## [Problem to work on]
Keep the images out while you retype all of the data exactly.
Information shown section start
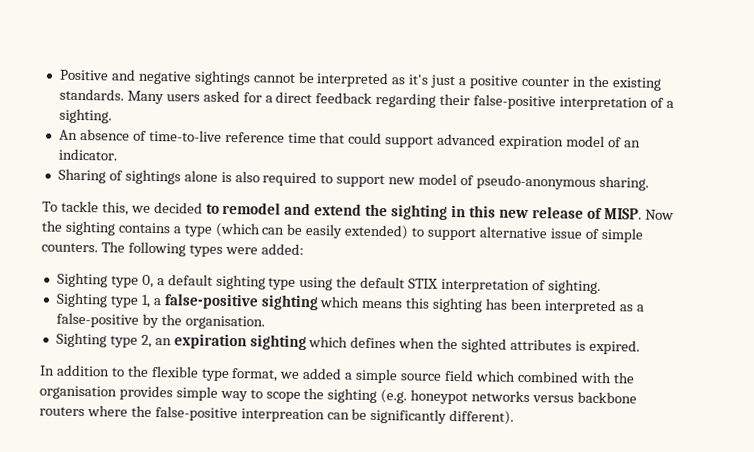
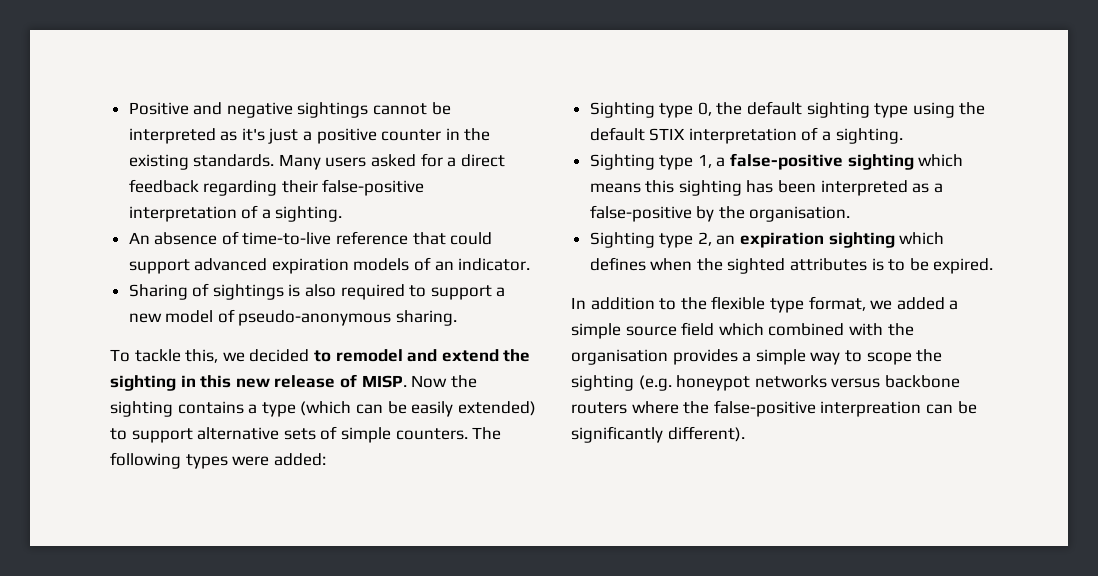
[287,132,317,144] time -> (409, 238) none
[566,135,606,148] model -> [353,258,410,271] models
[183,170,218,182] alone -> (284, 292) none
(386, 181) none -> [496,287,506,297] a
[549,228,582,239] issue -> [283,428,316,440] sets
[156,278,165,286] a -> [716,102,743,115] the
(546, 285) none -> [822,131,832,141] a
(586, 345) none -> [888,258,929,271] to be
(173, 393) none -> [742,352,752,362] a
Information shown section end
## [Written response]
[287,132,317,144] time -> (409, 238) none
[566,135,606,148] model -> [353,258,410,271] models
[183,170,218,182] alone -> (284, 292) none
(386, 181) none -> [496,287,506,297] a
[549,228,582,239] issue -> [283,428,316,440] sets
[156,278,165,286] a -> [716,102,743,115] the
(546, 285) none -> [822,131,832,141] a
(586, 345) none -> [888,258,929,271] to be
(173, 393) none -> [742,352,752,362] a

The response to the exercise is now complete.